-- Data for the task --

---------------

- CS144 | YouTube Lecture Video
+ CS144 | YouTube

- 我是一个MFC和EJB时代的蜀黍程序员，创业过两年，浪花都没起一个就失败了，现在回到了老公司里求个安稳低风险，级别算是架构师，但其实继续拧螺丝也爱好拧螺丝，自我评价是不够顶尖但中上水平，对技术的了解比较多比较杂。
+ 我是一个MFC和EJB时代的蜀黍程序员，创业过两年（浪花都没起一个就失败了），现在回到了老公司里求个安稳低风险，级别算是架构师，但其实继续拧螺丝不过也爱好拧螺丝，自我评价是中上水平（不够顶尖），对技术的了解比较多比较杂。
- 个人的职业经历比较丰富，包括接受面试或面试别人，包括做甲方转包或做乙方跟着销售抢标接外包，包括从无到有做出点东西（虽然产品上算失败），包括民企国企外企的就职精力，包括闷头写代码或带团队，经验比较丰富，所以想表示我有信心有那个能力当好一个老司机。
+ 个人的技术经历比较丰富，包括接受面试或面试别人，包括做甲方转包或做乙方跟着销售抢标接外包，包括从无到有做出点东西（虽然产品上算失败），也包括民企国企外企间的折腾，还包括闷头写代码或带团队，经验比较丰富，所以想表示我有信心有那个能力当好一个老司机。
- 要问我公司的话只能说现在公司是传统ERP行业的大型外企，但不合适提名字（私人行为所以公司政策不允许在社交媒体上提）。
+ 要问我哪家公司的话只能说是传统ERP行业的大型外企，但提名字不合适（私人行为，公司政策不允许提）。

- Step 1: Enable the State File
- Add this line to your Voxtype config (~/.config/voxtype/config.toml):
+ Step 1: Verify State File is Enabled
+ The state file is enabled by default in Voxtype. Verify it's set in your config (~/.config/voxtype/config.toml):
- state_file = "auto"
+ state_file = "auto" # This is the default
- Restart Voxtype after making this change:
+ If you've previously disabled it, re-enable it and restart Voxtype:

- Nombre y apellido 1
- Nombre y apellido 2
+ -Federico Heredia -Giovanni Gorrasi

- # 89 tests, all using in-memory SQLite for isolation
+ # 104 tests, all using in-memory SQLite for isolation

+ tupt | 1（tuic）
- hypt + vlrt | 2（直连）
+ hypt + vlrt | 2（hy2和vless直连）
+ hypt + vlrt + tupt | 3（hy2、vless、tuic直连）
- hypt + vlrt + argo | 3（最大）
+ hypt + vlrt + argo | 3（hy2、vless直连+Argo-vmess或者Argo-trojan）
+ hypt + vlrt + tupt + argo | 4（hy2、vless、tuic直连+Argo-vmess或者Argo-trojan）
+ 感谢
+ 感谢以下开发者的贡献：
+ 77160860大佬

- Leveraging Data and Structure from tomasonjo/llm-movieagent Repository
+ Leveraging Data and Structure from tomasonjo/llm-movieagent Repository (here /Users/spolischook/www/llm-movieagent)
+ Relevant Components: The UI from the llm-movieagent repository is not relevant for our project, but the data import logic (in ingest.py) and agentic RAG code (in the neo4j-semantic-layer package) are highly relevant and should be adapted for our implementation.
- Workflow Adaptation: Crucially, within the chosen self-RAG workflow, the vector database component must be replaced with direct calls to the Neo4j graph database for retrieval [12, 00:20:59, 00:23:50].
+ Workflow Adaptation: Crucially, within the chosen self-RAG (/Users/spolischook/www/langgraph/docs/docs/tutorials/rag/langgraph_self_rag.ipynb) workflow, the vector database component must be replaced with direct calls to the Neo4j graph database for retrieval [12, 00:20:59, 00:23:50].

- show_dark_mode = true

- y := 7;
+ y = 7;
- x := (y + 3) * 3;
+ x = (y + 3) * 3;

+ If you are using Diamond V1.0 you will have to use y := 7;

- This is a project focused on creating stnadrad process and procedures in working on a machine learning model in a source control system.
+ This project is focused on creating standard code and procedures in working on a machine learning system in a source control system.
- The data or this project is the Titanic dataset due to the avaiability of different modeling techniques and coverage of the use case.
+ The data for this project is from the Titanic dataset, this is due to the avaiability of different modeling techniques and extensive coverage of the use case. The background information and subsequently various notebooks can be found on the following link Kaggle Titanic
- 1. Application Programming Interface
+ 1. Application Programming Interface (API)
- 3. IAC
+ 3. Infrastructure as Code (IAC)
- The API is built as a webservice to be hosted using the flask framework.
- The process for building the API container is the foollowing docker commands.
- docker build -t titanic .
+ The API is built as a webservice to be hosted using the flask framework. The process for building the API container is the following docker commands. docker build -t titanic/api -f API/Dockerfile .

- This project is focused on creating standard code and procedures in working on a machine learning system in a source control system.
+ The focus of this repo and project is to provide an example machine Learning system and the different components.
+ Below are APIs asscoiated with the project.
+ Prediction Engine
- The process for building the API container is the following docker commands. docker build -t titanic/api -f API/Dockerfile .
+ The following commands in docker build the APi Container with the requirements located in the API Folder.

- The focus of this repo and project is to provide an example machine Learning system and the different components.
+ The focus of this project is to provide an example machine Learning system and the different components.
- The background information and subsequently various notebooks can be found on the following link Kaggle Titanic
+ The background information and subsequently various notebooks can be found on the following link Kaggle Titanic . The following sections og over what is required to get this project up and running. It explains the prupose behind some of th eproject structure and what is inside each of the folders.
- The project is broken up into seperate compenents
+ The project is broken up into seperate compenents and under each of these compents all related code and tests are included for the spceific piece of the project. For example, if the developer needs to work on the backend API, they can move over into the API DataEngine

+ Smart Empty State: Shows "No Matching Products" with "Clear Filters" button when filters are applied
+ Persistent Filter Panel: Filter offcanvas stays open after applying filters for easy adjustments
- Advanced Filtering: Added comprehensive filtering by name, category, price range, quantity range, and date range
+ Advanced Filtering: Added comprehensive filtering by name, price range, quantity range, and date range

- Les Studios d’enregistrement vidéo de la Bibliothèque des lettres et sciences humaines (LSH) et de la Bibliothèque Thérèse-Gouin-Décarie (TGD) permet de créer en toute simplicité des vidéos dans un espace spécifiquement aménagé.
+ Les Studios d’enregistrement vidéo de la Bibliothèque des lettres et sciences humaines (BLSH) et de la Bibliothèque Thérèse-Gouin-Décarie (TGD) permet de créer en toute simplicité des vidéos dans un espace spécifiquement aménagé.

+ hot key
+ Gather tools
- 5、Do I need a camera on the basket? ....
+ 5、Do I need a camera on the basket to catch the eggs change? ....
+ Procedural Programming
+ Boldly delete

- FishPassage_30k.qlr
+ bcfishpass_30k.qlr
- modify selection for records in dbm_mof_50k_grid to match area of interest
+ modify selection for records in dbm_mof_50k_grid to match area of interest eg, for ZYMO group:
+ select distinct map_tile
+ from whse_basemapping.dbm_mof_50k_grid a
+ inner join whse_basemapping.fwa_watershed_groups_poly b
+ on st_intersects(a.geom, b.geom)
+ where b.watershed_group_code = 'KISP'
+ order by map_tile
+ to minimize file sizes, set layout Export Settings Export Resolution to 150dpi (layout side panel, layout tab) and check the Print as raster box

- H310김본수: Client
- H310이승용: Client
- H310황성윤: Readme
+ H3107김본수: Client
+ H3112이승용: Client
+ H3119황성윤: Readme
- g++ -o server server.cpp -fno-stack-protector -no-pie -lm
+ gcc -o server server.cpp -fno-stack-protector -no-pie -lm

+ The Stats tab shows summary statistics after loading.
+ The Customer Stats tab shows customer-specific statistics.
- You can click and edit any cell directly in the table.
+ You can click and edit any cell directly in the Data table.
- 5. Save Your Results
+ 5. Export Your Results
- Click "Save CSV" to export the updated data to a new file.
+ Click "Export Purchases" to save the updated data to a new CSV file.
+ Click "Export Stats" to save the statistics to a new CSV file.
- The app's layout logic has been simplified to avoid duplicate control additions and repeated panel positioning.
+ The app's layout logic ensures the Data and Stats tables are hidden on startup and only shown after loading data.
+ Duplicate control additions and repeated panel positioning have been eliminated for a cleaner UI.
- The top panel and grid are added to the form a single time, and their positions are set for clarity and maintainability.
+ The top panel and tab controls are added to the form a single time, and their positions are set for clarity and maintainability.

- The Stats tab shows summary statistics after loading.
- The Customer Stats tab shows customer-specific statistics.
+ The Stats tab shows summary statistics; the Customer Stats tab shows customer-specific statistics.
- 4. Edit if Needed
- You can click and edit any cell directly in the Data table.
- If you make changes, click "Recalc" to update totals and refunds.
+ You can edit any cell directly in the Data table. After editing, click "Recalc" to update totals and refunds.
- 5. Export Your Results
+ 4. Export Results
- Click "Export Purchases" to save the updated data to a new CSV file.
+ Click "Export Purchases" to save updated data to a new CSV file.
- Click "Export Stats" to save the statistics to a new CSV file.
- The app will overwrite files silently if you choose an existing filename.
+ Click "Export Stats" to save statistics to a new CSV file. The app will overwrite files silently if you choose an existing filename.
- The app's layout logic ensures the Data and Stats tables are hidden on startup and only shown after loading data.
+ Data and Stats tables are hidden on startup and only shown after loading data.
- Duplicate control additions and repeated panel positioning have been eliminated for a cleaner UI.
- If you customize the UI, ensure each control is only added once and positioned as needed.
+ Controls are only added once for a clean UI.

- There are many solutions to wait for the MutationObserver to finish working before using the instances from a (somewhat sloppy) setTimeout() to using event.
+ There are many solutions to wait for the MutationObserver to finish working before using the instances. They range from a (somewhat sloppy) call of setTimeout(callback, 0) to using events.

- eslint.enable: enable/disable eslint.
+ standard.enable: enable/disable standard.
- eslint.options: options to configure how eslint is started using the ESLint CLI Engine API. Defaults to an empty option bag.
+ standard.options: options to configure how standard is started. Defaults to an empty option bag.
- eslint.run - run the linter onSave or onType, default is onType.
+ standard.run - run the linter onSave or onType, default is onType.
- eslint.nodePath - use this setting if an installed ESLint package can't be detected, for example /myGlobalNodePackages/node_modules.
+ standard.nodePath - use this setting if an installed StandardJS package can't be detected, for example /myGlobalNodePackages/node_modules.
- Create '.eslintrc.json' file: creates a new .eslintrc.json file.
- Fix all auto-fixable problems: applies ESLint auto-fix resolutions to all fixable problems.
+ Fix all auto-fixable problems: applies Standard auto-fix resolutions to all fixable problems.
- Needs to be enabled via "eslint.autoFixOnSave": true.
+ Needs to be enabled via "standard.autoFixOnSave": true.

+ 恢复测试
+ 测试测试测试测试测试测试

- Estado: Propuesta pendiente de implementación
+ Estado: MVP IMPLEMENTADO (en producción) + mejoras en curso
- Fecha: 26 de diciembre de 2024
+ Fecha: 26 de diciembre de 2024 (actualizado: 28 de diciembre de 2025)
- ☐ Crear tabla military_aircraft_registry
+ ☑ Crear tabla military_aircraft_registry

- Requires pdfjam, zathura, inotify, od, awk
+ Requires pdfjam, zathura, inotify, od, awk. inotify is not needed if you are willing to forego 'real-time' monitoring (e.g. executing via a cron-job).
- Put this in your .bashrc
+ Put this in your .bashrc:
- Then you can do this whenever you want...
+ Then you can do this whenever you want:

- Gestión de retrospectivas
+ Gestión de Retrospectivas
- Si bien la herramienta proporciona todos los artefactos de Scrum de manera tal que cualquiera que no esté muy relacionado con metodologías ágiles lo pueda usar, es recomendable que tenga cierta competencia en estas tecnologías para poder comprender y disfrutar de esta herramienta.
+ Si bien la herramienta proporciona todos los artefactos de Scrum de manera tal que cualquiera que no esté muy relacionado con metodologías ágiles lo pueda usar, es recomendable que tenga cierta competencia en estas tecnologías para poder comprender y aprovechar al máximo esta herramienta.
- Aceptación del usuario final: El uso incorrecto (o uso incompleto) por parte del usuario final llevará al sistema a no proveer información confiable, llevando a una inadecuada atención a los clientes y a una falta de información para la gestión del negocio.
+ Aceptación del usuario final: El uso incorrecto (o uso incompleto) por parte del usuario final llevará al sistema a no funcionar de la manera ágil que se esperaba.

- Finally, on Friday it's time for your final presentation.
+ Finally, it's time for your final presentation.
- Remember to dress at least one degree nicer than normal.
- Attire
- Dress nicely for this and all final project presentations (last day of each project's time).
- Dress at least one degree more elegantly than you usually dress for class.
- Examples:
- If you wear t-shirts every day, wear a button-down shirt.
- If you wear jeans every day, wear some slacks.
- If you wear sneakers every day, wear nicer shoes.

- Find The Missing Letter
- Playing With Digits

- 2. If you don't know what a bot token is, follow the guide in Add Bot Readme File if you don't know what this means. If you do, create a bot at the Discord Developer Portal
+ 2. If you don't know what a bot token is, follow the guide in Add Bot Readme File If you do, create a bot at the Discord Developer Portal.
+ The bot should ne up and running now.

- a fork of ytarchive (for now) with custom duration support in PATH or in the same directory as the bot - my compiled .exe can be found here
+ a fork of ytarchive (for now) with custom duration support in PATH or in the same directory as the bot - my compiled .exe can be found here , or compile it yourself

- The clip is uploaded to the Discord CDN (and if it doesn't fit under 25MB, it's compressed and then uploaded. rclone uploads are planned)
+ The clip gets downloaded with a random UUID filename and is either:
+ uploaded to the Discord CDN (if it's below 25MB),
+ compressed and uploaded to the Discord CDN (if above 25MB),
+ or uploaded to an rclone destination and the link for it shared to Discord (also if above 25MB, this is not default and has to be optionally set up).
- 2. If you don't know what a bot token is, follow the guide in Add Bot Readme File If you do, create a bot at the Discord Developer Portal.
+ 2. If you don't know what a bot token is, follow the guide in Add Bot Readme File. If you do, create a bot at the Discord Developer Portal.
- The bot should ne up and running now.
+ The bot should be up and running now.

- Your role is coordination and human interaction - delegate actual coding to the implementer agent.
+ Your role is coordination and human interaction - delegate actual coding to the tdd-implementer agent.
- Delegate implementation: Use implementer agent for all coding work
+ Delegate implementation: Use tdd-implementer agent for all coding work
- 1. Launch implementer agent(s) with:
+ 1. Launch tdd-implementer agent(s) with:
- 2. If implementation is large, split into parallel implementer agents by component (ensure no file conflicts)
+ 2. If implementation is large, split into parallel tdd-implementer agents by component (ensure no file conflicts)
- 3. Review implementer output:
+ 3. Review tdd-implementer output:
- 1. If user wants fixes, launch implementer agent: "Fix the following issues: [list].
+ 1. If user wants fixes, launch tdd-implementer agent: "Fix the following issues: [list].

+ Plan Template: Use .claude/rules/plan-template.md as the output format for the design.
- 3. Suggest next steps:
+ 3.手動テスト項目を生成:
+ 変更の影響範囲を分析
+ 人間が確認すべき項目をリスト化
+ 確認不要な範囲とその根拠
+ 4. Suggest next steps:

---------------

-- Exercise objective --
Please extract exactly, and only, the lines from the line containing "the tdd-implementer agent." through the last line of the records.

-- Solution to this exercise --
+ Your role is coordination and human interaction - delegate actual coding to the tdd-implementer agent.
- Delegate implementation: Use implementer agent for all coding work
+ Delegate implementation: Use tdd-implementer agent for all coding work
- 1. Launch implementer agent(s) with:
+ 1. Launch tdd-implementer agent(s) with:
- 2. If implementation is large, split into parallel implementer agents by component (ensure no file conflicts)
+ 2. If implementation is large, split into parallel tdd-implementer agents by component (ensure no file conflicts)
- 3. Review implementer output:
+ 3. Review tdd-implementer output:
- 1. If user wants fixes, launch implementer agent: "Fix the following issues: [list].
+ 1. If user wants fixes, launch tdd-implementer agent: "Fix the following issues: [list].

+ Plan Template: Use .claude/rules/plan-template.md as the output format for the design.
- 3. Suggest next steps:
+ 3.手動テスト項目を生成:
+ 変更の影響範囲を分析
+ 人間が確認すべき項目をリスト化
+ 確認不要な範囲とその根拠
+ 4. Suggest next steps:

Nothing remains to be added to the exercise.